ASSIGNMENT: Copy word for word, please, the lines of the entries below running from the one containing "(661, 256) none" to the one containing "[91,237,304,248] -max.test.execution.time.threshold ->", both ends included.

RECORDS SUPPLIED:
------------------------------------------------
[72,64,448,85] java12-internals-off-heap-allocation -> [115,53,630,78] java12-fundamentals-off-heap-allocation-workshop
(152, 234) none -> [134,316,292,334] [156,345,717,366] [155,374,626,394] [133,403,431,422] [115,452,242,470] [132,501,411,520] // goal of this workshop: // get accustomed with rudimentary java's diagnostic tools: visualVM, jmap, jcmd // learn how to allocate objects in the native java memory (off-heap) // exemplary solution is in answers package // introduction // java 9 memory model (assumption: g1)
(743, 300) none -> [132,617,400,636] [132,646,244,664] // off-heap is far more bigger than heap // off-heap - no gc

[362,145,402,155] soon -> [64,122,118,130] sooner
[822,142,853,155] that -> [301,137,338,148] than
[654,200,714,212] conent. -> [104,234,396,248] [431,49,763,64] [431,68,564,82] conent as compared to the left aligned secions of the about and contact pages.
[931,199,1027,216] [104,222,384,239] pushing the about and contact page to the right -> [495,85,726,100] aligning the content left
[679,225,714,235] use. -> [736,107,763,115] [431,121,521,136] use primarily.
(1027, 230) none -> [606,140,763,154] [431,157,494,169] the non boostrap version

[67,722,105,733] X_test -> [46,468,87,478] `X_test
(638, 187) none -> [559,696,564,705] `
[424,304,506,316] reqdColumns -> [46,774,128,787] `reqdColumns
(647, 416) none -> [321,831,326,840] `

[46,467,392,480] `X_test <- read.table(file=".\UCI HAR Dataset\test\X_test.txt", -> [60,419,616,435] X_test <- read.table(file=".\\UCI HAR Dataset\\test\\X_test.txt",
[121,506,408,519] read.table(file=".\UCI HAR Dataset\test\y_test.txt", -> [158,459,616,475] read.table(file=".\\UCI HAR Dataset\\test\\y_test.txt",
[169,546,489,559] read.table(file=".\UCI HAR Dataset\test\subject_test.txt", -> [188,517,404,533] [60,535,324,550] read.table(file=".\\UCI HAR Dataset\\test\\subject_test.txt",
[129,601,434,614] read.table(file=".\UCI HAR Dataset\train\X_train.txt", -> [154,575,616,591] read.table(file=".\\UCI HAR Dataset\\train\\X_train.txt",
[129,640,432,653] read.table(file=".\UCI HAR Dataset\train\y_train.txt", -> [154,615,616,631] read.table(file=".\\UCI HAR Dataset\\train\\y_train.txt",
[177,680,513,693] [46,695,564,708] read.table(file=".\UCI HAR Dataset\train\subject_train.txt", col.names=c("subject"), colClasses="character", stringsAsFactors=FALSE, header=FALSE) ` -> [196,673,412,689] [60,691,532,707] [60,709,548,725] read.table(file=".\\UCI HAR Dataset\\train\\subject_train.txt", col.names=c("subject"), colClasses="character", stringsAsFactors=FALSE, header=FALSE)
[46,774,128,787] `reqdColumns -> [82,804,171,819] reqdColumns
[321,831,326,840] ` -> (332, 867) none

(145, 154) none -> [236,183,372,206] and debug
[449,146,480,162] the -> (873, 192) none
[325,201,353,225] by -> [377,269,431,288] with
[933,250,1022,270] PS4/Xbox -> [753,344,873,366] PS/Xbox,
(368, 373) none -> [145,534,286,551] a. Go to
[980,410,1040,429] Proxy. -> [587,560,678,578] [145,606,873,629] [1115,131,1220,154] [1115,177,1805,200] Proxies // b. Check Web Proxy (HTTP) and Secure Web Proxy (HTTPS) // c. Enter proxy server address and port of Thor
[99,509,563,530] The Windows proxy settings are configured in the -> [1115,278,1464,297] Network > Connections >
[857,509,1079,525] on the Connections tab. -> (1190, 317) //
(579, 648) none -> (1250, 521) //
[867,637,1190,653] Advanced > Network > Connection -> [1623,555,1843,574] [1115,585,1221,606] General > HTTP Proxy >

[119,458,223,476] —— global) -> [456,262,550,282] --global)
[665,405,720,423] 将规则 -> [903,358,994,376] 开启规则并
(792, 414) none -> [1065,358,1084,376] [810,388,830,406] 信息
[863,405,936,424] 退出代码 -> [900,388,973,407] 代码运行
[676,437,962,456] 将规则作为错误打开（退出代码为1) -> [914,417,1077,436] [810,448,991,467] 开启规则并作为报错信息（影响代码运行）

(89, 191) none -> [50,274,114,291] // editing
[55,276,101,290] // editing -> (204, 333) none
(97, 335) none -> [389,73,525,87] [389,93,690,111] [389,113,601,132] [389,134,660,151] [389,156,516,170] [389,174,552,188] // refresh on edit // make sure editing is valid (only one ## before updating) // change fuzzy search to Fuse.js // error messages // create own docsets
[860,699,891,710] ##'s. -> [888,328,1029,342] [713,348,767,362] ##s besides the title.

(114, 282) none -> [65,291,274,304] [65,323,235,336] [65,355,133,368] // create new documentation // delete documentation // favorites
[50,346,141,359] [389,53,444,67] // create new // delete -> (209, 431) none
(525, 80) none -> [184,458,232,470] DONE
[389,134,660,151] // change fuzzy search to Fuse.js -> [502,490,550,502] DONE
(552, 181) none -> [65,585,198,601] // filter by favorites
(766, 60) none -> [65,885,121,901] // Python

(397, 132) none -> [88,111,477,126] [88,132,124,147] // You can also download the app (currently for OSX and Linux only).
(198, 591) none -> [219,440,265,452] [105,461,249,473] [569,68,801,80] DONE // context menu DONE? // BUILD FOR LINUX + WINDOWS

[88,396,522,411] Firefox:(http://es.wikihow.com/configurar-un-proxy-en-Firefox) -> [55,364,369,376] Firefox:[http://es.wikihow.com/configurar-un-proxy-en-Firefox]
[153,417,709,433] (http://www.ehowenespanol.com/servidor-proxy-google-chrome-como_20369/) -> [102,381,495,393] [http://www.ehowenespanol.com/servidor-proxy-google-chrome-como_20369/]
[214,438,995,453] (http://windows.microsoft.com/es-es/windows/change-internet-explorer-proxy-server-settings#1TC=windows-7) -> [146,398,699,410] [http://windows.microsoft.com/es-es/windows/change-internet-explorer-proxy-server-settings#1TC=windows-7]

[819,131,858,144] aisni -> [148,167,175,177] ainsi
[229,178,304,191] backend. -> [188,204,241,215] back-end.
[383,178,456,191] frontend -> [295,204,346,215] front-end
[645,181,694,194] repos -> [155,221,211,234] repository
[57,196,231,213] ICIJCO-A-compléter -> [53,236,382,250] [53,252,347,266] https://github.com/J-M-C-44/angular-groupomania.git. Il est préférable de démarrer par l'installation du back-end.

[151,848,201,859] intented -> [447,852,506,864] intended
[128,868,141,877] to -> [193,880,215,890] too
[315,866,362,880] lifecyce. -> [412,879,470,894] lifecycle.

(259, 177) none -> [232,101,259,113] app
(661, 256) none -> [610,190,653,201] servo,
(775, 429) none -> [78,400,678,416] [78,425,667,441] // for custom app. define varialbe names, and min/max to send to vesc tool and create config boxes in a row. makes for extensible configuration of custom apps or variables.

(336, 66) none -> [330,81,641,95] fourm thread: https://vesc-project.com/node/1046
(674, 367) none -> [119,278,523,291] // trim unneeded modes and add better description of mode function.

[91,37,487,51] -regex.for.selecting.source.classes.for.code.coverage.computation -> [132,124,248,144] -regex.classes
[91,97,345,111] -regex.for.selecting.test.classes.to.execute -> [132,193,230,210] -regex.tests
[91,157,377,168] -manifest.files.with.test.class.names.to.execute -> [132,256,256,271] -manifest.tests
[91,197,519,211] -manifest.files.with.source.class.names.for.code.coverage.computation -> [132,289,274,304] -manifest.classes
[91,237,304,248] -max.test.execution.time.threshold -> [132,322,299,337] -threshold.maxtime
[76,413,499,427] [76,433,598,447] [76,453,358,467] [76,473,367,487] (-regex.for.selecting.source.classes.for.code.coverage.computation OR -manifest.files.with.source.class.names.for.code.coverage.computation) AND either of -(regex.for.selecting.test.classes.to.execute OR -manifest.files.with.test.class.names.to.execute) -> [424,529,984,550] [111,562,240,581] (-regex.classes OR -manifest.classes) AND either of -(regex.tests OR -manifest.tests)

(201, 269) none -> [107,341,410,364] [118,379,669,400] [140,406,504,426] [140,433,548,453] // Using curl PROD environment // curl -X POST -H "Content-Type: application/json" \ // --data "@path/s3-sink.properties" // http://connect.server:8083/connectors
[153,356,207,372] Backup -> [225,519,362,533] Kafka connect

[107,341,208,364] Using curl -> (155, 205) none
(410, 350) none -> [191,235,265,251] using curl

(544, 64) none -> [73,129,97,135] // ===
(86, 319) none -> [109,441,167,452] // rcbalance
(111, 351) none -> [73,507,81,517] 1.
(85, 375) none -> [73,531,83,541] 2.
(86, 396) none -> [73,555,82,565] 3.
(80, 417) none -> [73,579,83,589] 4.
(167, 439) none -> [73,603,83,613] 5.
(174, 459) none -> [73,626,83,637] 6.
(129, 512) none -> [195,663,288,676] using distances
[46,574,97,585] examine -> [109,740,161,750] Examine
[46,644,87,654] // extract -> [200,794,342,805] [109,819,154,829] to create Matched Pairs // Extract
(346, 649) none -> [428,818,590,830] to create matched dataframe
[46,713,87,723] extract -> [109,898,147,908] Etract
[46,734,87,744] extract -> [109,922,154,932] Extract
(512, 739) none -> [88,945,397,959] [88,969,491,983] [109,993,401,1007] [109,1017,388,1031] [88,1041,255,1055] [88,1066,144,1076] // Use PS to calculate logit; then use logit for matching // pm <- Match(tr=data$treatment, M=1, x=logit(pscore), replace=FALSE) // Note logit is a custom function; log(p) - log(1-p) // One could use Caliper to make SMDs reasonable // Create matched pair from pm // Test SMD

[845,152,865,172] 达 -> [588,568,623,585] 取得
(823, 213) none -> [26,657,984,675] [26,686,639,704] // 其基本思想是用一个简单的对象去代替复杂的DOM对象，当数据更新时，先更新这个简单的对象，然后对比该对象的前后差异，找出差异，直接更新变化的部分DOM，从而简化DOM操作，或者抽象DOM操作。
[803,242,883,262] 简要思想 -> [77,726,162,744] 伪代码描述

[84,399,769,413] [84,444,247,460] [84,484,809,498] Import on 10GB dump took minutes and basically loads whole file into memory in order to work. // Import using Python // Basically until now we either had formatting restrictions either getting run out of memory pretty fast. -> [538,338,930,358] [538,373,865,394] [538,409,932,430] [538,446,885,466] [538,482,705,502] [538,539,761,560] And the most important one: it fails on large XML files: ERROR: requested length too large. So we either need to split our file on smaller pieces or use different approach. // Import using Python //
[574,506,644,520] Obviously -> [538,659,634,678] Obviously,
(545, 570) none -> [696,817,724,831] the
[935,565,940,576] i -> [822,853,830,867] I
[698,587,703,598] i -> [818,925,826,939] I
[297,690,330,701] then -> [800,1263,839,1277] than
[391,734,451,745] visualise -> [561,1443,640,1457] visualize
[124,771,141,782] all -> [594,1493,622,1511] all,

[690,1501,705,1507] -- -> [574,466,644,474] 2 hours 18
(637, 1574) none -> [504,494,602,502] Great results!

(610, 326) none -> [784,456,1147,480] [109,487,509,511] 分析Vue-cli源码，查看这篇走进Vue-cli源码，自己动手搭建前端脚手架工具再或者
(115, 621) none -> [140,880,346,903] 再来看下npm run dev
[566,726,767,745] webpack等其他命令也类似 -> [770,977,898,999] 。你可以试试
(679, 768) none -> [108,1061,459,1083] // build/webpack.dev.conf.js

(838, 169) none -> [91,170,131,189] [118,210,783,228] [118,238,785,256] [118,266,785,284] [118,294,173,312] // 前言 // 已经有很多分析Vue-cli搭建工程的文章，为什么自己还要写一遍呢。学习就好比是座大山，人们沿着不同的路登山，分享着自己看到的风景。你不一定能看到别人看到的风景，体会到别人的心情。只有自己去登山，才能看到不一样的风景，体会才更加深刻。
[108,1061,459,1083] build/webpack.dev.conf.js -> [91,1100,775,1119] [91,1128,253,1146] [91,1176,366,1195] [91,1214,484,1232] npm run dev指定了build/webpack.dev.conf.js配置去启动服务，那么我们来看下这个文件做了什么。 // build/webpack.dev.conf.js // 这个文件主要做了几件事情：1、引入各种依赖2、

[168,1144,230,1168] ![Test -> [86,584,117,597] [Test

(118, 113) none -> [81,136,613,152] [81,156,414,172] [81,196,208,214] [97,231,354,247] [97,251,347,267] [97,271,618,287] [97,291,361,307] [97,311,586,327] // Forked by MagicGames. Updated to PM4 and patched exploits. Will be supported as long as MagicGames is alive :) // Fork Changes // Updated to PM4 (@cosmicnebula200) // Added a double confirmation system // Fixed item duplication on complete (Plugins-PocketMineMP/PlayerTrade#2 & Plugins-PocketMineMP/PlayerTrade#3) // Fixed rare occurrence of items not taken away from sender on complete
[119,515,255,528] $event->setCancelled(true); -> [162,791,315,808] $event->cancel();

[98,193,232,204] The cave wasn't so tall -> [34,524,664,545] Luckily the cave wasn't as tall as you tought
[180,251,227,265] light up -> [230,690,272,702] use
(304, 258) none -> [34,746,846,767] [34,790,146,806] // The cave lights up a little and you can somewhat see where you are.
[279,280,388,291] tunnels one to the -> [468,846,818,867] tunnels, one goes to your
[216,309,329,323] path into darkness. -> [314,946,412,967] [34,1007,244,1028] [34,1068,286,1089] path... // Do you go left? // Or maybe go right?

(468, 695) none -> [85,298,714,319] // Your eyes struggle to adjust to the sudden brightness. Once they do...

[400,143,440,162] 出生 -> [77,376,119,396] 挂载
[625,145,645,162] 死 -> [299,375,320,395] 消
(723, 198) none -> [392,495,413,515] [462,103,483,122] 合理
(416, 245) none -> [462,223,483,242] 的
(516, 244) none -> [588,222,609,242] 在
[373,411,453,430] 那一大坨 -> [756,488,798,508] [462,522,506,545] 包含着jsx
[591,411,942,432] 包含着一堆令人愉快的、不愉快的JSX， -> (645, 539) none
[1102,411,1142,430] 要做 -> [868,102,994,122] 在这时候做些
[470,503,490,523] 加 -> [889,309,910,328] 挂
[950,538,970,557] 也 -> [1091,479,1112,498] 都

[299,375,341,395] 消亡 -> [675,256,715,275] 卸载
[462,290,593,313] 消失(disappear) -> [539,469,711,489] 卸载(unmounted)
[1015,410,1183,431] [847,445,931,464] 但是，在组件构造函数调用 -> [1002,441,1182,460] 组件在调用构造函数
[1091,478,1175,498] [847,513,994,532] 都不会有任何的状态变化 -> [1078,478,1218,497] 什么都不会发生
------------------------------------------------
RESPONSE FOR THIS EXERCISE:
(661, 256) none -> [610,190,653,201] servo,
(775, 429) none -> [78,400,678,416] [78,425,667,441] // for custom app. define varialbe names, and min/max to send to vesc tool and create config boxes in a row. makes for extensible configuration of custom apps or variables.

(336, 66) none -> [330,81,641,95] fourm thread: https://vesc-project.com/node/1046
(674, 367) none -> [119,278,523,291] // trim unneeded modes and add better description of mode function.

[91,37,487,51] -regex.for.selecting.source.classes.for.code.coverage.computation -> [132,124,248,144] -regex.classes
[91,97,345,111] -regex.for.selecting.test.classes.to.execute -> [132,193,230,210] -regex.tests
[91,157,377,168] -manifest.files.with.test.class.names.to.execute -> [132,256,256,271] -manifest.tests
[91,197,519,211] -manifest.files.with.source.class.names.for.code.coverage.computation -> [132,289,274,304] -manifest.classes
[91,237,304,248] -max.test.execution.time.threshold -> [132,322,299,337] -threshold.maxtime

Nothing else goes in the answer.